• What you have to do:
Go to the line with "color: #6d28d9 ->" in the material below and copy from there through the line with "color: #0369a1 ->", exactly. Pictures are not copied.

• The input:
═══
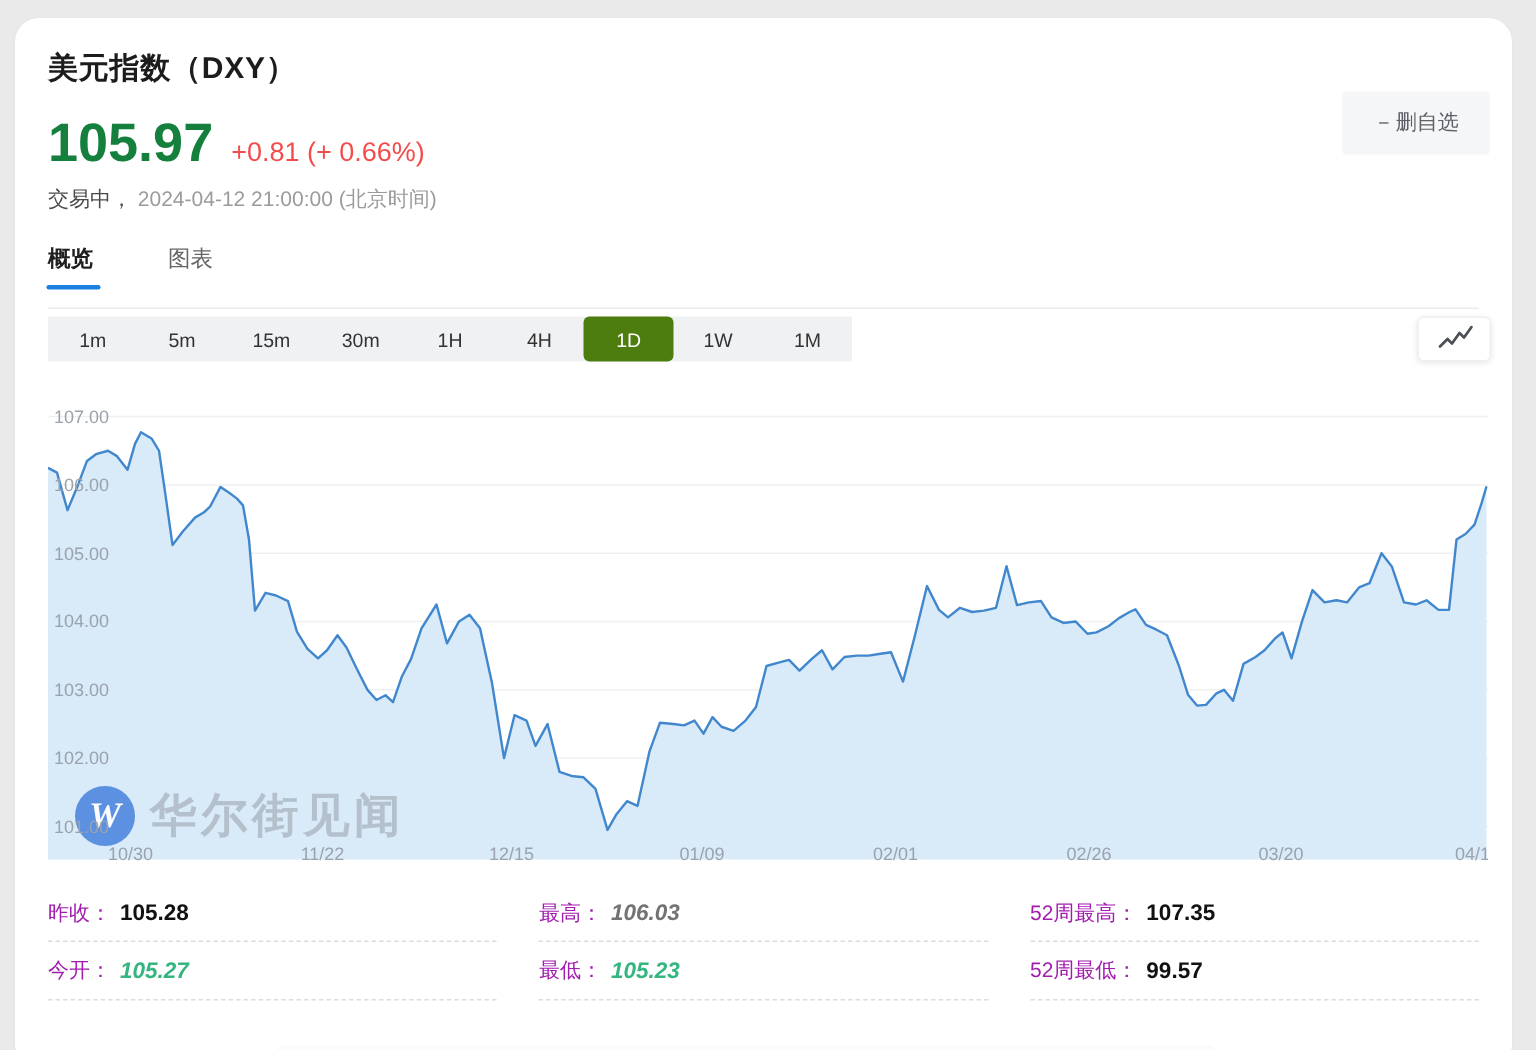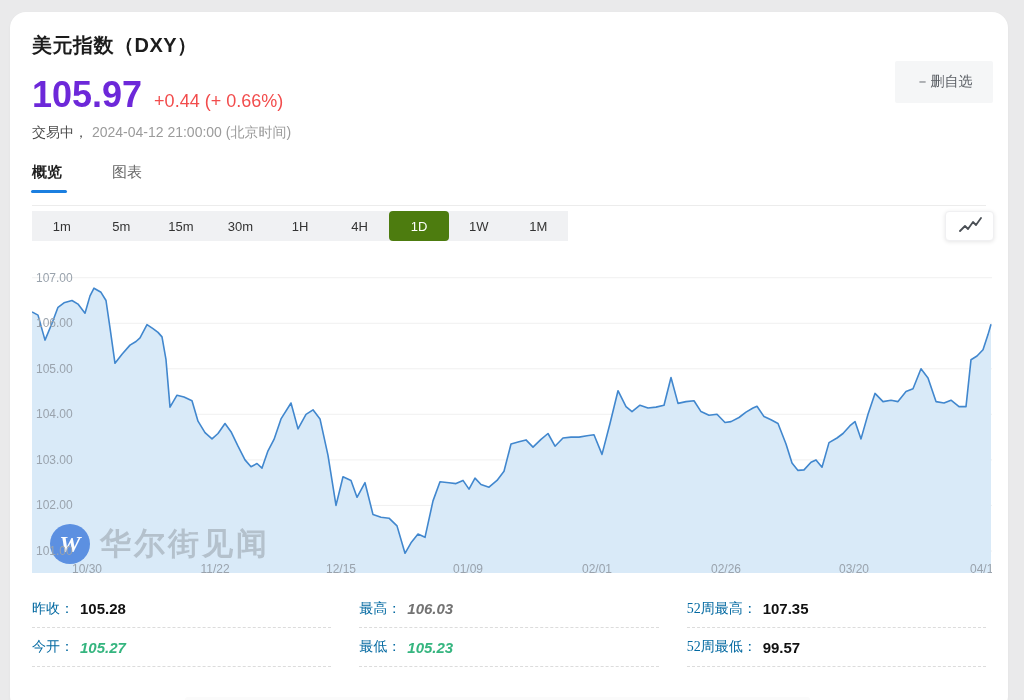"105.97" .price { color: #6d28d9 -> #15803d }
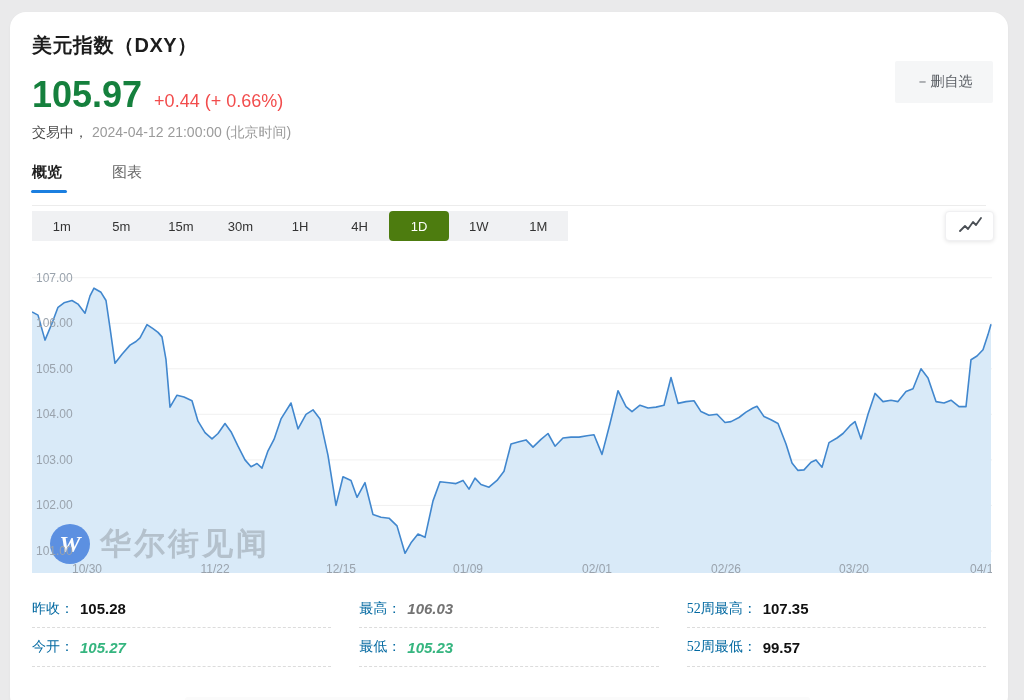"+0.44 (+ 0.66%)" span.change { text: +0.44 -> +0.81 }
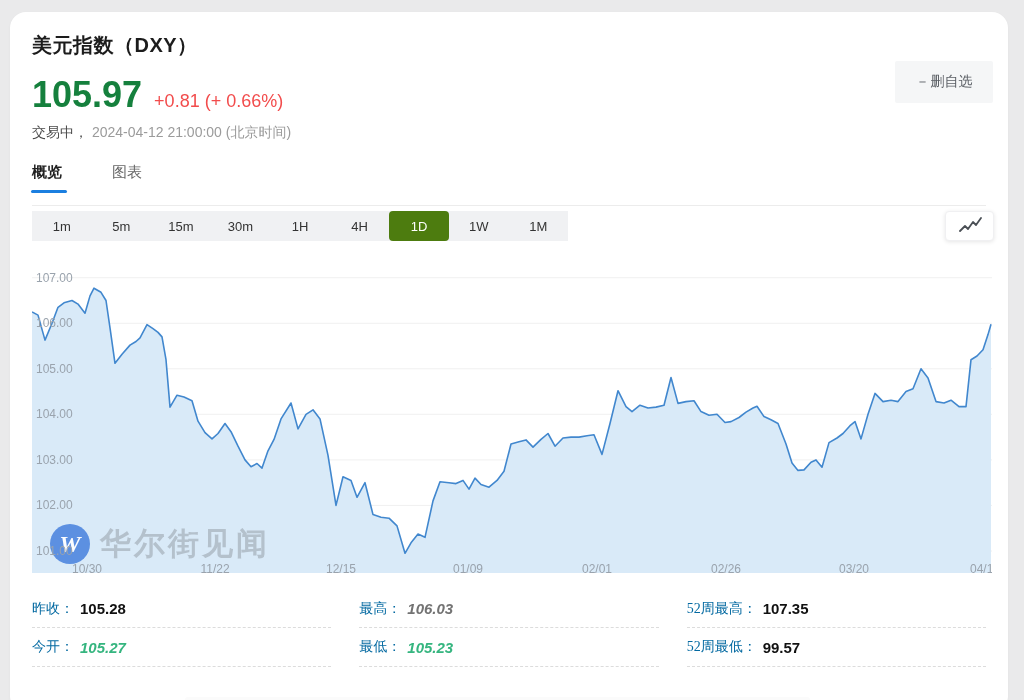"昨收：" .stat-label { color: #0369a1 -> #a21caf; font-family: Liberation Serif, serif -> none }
═══
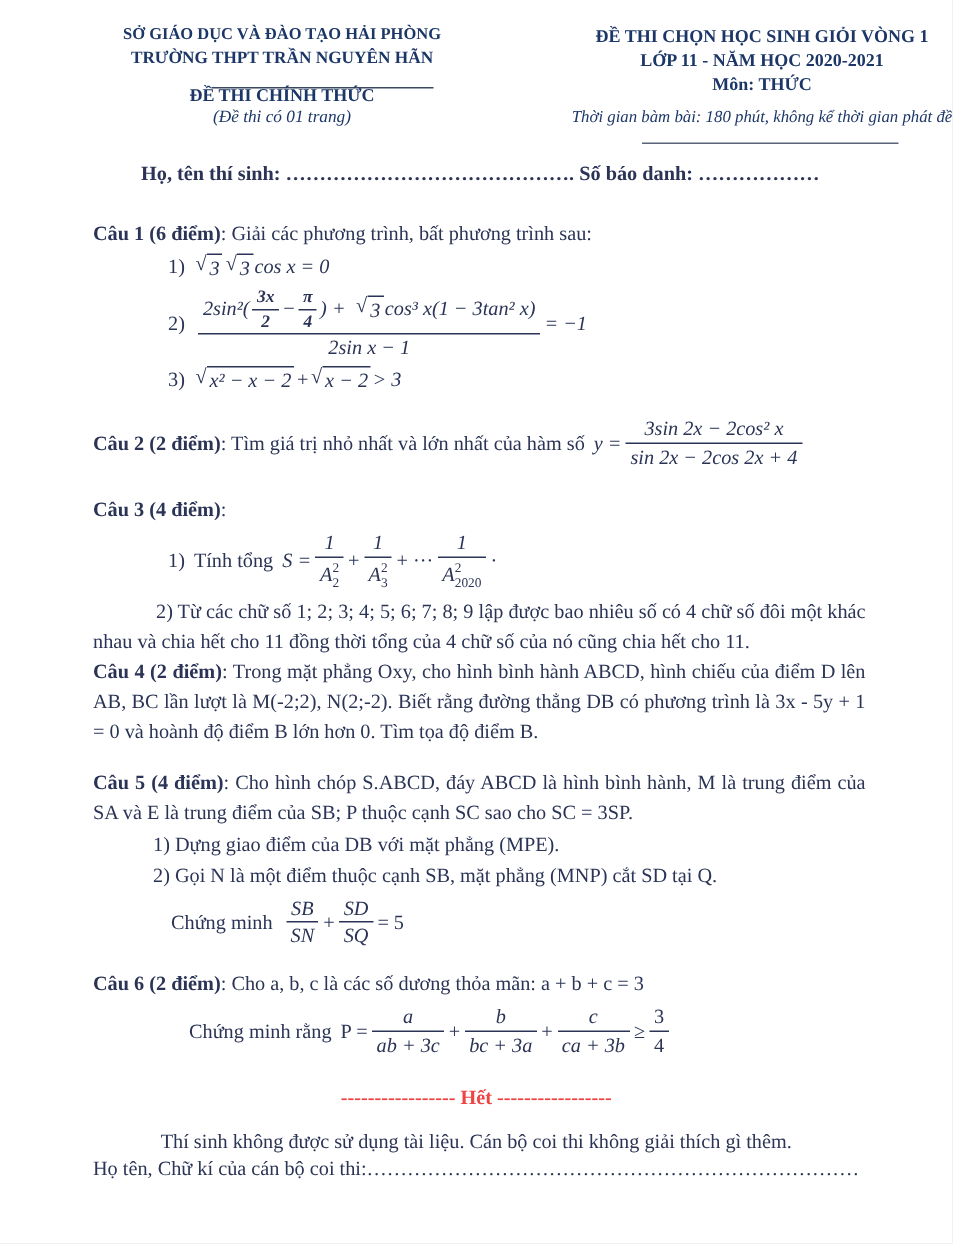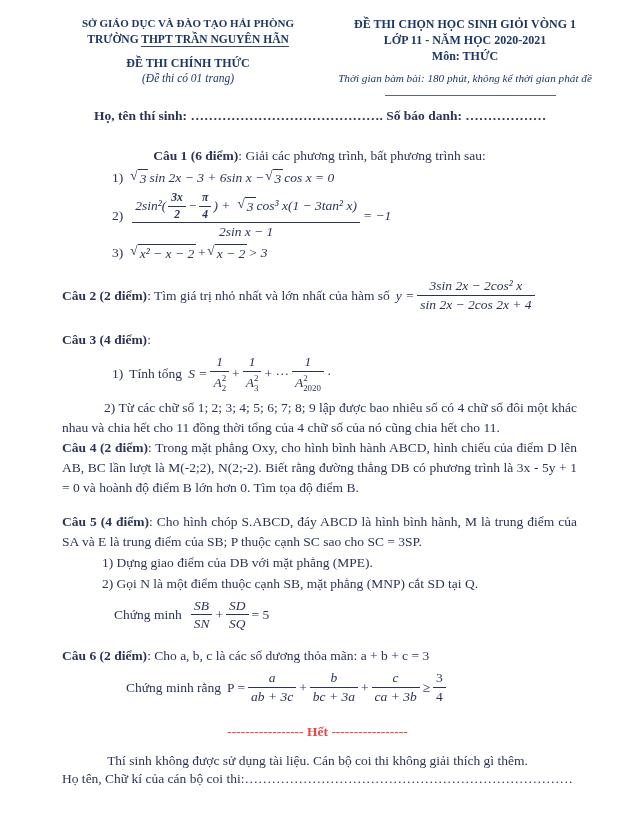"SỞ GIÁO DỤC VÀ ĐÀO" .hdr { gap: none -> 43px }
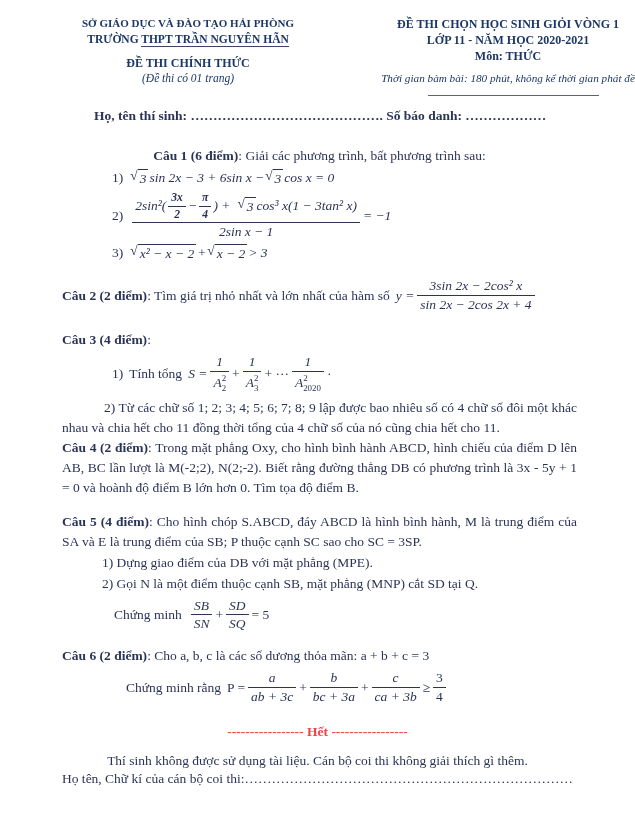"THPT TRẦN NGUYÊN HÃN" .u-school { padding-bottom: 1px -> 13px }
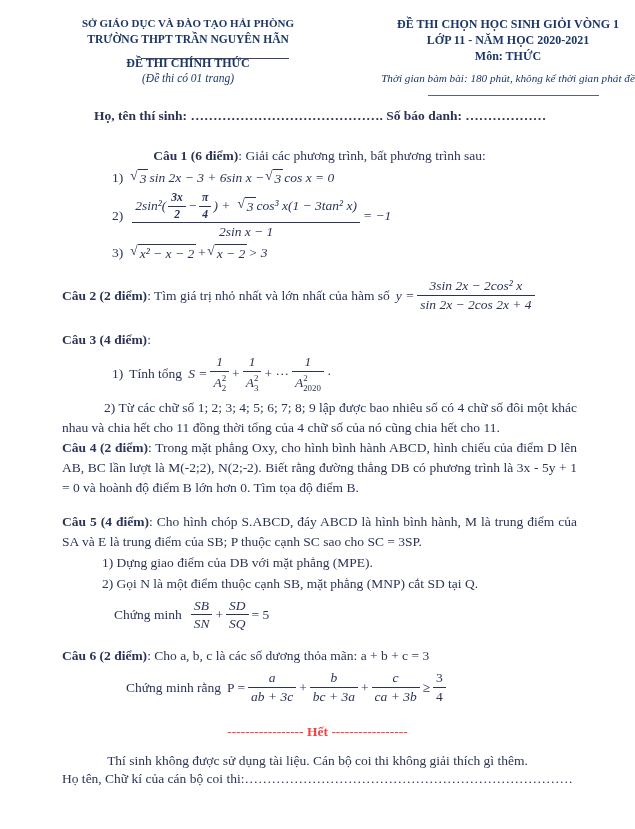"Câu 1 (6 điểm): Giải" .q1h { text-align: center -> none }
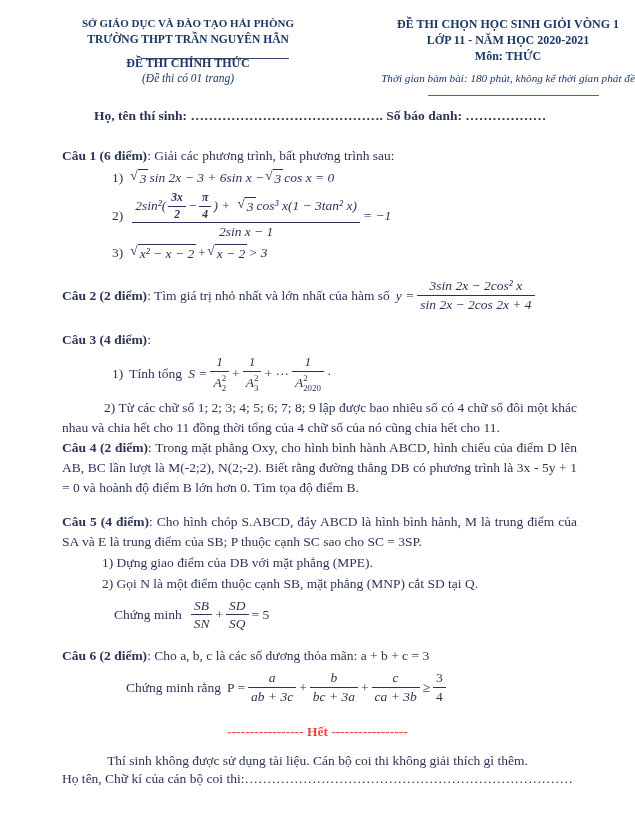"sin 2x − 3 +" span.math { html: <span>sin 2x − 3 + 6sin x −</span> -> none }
═══
• Answer section:
"105.97" .price { color: #6d28d9 -> #15803d }
"+0.44 (+ 0.66%)" span.change { text: +0.44 -> +0.81 }
"昨收：" .stat-label { color: #0369a1 -> #a21caf; font-family: Liberation Serif, serif -> none }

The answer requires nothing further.